Bilginin Gücü ve Sınırlılığı: Hz. Ya’kūb’un Dileği ve İlahi Hikmet
Hayat, insanın bilgi ve tedbirle yaptığı planlarla kaderin çizdiği yol arasında gidip gelir. Bir şeyi en ince ayrıntısına kadar bilebilir miyiz? Yusuf kıssasında bu soruya Hz. Ya'kūb'un hayatı üzerinden yanıt buluruz.
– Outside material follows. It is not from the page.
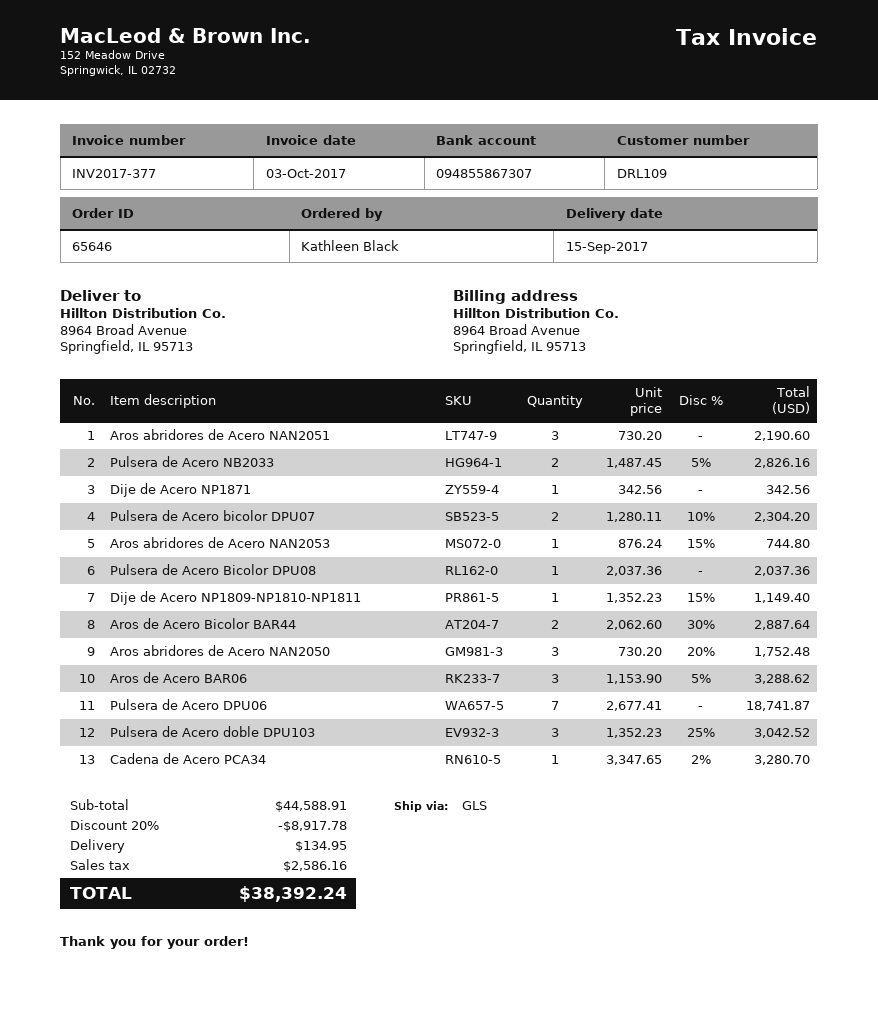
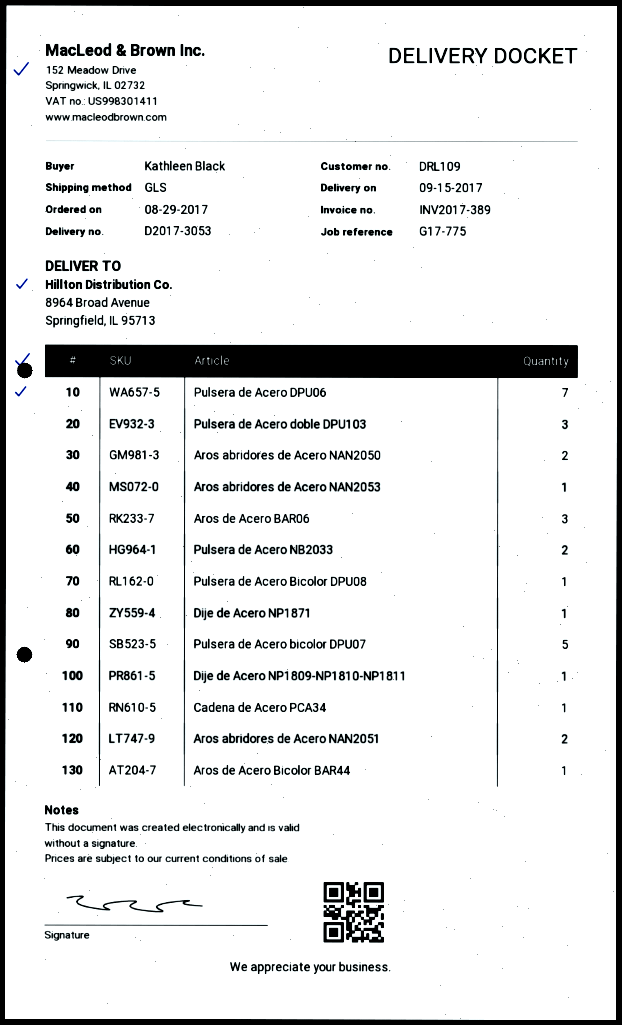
invoice number: INV2017-377 -> INV2017-389
Aros abridores de Acero NAN2051: 3 -> 2
Pulsera de Acero bicolor DPU07: 2 -> 5
Aros de Acero Bicolor BAR44: 2 -> 1
Aros abridores de Acero NAN2050: 3 -> 2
Çocuklarını koruma amacıyla aldığı tedbir, onların Mısır'a farklı kapılardan girmesini söylemesi, gönlündeki endişeyi bir nebze yatıştırmıştı; fakat bu tedbir, ilahi takdir karşısında sınırlı kaldı. Yûsuf sûresi 12/68. ayet, bu hikmetli durumu ele alarak bize ilmin gücü ve sınırlılığı konusunda yön verici düşünceler sunar. Bu yazıda bilgiye dayalı tedbir ve tevekkül ilişkisine dair bu ayetten neler öğrenebileceğimize bakalım.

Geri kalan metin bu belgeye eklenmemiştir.